The first time she came alone I gave what was unquestionably my most fire and brimstone sermon ever.  Fire and brimstone at least for a self-declared emergent churchy type of guy—though who doesn’t love dressing up in 1920s big-tent revival garb and singing “Nothing But the Blood of Jesus”?  It’s probably because I’ve been listening to too much of Mark Driscoll.  Anyway, I was really curious as to what this German, who had practically zero understanding of Christianity, thought about a very old school message for repentance. 

 I met her for coffee to get her scholarly assessment and to my complete shock, she thought it was quote, “very nice.” 

 Very nice? I just said you were going to Hell. 

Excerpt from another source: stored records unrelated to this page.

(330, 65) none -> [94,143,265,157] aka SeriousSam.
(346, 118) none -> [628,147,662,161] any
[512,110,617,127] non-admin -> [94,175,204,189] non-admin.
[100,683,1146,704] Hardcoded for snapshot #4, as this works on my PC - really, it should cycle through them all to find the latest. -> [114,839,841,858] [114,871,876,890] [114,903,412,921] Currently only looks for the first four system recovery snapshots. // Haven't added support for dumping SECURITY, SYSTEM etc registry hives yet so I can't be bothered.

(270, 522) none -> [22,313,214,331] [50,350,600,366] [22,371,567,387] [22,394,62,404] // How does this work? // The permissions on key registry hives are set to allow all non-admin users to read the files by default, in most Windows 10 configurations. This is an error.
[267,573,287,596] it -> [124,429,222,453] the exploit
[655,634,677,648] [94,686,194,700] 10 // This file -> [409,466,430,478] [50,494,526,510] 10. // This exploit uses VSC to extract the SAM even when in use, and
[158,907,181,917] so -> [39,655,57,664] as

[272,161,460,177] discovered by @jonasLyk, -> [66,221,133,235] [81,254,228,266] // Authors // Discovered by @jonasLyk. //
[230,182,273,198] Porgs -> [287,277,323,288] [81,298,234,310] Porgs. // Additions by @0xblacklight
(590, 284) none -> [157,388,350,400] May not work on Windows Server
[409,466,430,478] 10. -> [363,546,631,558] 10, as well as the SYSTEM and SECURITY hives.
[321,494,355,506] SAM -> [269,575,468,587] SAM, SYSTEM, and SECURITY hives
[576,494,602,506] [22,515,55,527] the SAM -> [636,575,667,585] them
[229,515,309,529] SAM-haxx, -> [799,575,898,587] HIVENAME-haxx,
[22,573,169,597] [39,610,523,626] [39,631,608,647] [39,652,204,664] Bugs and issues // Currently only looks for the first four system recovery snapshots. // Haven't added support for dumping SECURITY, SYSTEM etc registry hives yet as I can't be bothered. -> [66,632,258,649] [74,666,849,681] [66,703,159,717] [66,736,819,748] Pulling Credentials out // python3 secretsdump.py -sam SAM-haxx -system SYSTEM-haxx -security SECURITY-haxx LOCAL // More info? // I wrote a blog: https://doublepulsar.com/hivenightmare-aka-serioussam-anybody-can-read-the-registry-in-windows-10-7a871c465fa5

 “Oh, I thought that was just for the old people. You’re a very good speaker.” 

Well, thanks.  But for the old people?  I said about half dozen times and in a half dozen ways if you don’t have forgiveness for your sins exclusively from Jesus, you’re going to Hell. 

“Oh, yes, that really made sense. But Hell doesn’t really mean anything to me. I mean, I don’t really believe in it.”

So you’re not the least bit bothered about me saying you’re going to Hell?

“No. I thought it was nice message. And I like going to church.  I feel like I’m doing something good. I called my parents and told them, but they didn’t believe me.”

So basically, after a long and often confused conversation, I figured out that while logically, she understood the sermon perfectly, words like ‘Heaven’ and ‘Hell’ held so little meaning to her as to effectively render them useless in discussing the Gospel.  Even the concept of sin, which I had discussed to decent degree in the sermon, was still practically a word without weight for her.  

Theologically speaking, she was about as close to tabula rasa as I’ve ever met since I did mission work across the pond in England.   I was really quite stunned, if not fascinated for that hour and half over coffee.

Would anyone like to help me draw a lesson from this?  I’m not quite sure what to make of it, but she keeps coming back.